When does a confession becomes irrelevant?

A confession becomes irrelevant when it is made by the accused of some offence if such a confession is acquired out of inducement, threat or promise made by such personnel who are in a dominant position I.e., a police officer, magistrate, court etc., and that inducement, threat or promise should be with regards to the charge of any offence and all such inducements, threat or promise should give the benefit of temporal nature.

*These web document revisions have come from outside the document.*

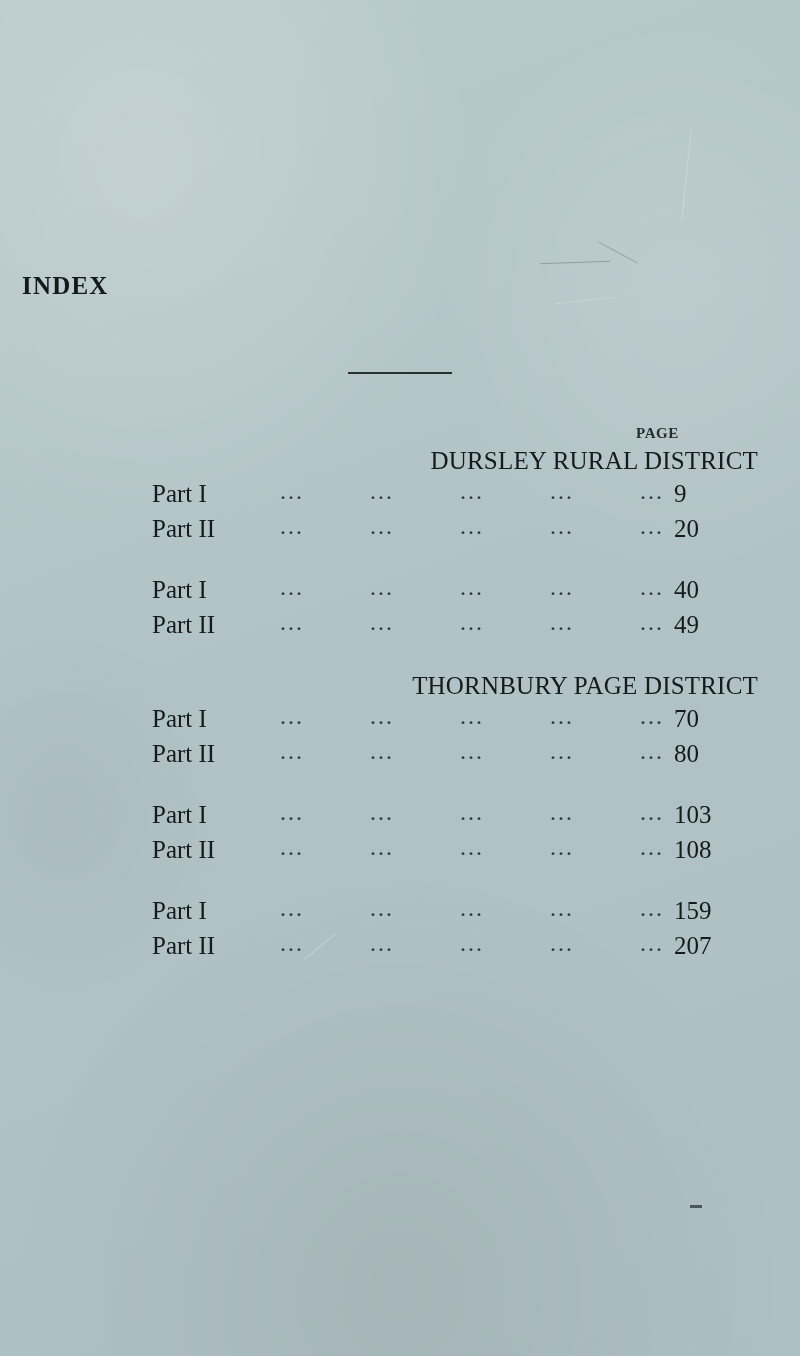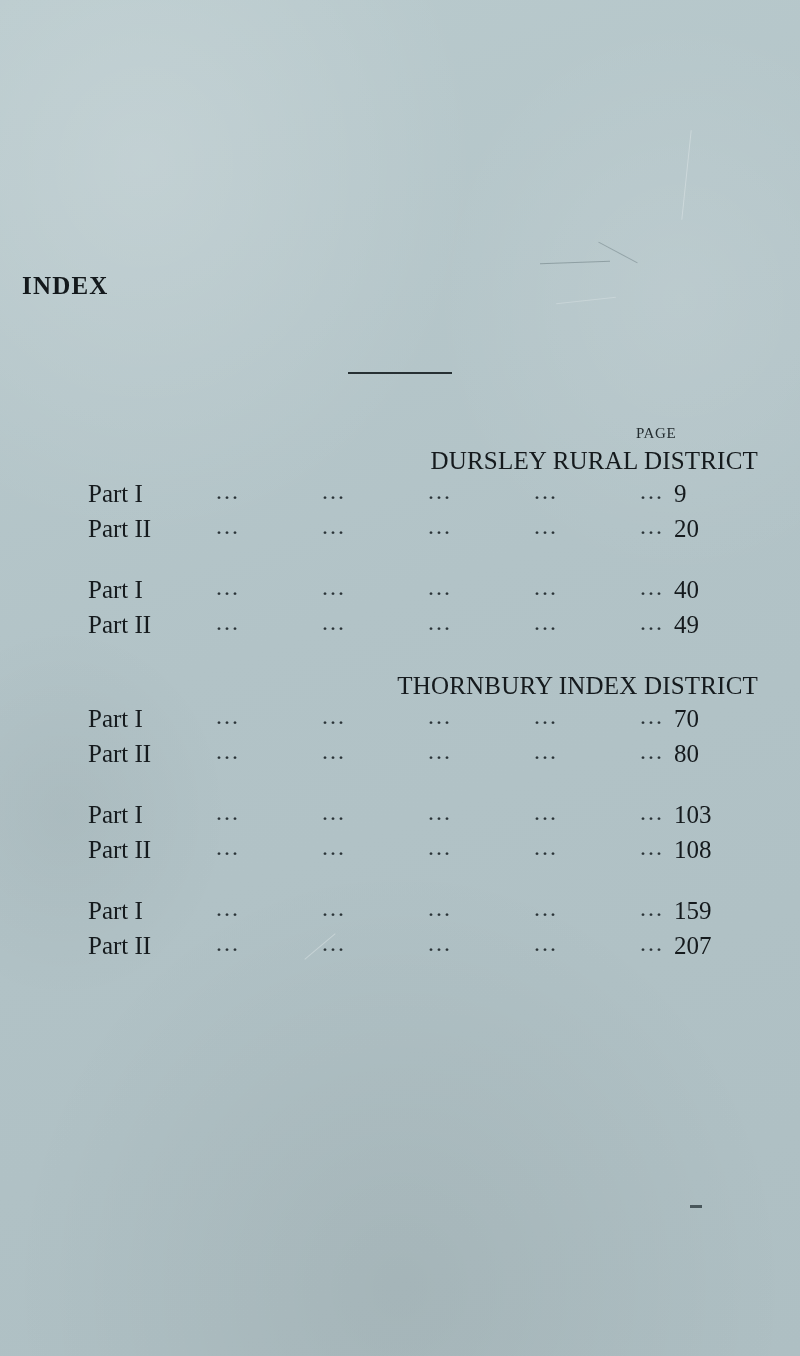--- a/index.html
+++ b/index.html
@@ -102,20 +102,21 @@
     background: #273033;
   }
 
   .page-col-header {
     position: absolute;
     top: 425px;
     left: 636px;
     font-size: 15px;
     letter-spacing: 0.6px;
     color: #242d30;
+    font-weight: bold;
   }
 
   .toc {
     position: absolute;
     top: 444px;
     left: 46px;
     width: 712px;
   }
 
   .group {
@@ -133,21 +134,21 @@
 
   .entry {
     display: flex;
     align-items: baseline;
     font-size: 25px;
     line-height: 1.38;
     color: #151a1d;
   }
 
   .entry .label {
-    margin-left: 42px;
+    margin-left: 106px;
     width: 124px;
     flex: 0 0 auto;
     white-space: nowrap;
   }
 
   .entry .leaders {
     flex: 1 1 auto;
     display: flex;
     justify-content: space-between;
     padding: 0 10px 0 4px;
@@ -235,21 +236,21 @@
             <span>...</span>
             <span>...</span>
             <span>...</span>
             <span>...</span>
         </span>
         <span class="pagenum">49</span>
       </div>
     </div>
 
     <div class="group">
-      <div class="group-title">THORNBURY INDEX DISTRICT</div>
+      <div class="group-title">THORNBURY PAGE DISTRICT</div>
       <div class="entry">
         <span class="label">Part I</span>
         <span class="leaders">
           <span>...</span>
             <span>...</span>
             <span>...</span>
             <span>...</span>
             <span>...</span>
         </span>
         <span class="pagenum">70</span>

Precedents defining Confession:

In the case of Pakala Narayan Swami v. King Emperor [ (1939) 41 BOMLR 428], the privy council concluded with an opinion that the statement that the accused gave was partially a confession and partially a description of his innocence. By the benefit of the doubt, the privy council stowed away the conviction of the accused by observing the following:

  • The word ‘confession” can be manufactured from the statement of the accused proposing the conjecture that he had committed the alleged crime.
  • A confession either acknowledge in terms of the offence or at any rate considerably acknowledges all the facts that comprise the offence.
  • An admission of soberly denouncing facts even if a conclusive denouncing fact cannot be taken as a confession.
  • A statement that contains self-explanatory matter cannot lead to a confession. It must be either taken or rejected.
  • The statement of the deceased to his wife was considered as a dying declaration and hence admissible u/s 32(1) of the Act.

In the case of Md. Ajmer Md. Amir Kasab alias Abu v. the State of Maharashtra, [(2012) 9 SCC 1], at first the Trial Court passed a verdict of the death penalty to the accused Ajmal Kasab, after which the accused challenged the judgement at the High Court where his plea was turned down by the High Court and endorsed the death penalty. After that, the accused again filed a plea at the Apex Court with the hope to cancel his death penalty but the Honorable Apex Court endorsed the previous judgments. However, under Article 21 of the Constitution of India, every person has the right to free legal aid and a fair trial. The same was provided to the accused. He gave his confession of his free will and u/s 164 of the Code of Criminal Procedure, the magistrate had recorded his confessions. The accused first wrote a letter to the authorities of Pakistan to provide him with a Pakistani lawyer, however, Pakistan refrained from accepting him as a citizen of their country. Hence, was later awarded the death penalty.

Difference between Confession and Admission

Something made by the person who is charged with criminal offences and such statement may conjecture any reasoning or conclusion that he may have committed the crime.When any person with his own will voluntarily agrees the existence of any facts in issues.
Confessions deals with criminal proceedings and there are no statutes in the Evidence Act that defined confession.Admission generally deals with civil proceedings and it is defined u/s 17 of the Act.
If it is purposeful and made out of someone’s will, it may be taken into consideration.May be considered as estoppel as they are not conclusive as to the facts admitted by the person.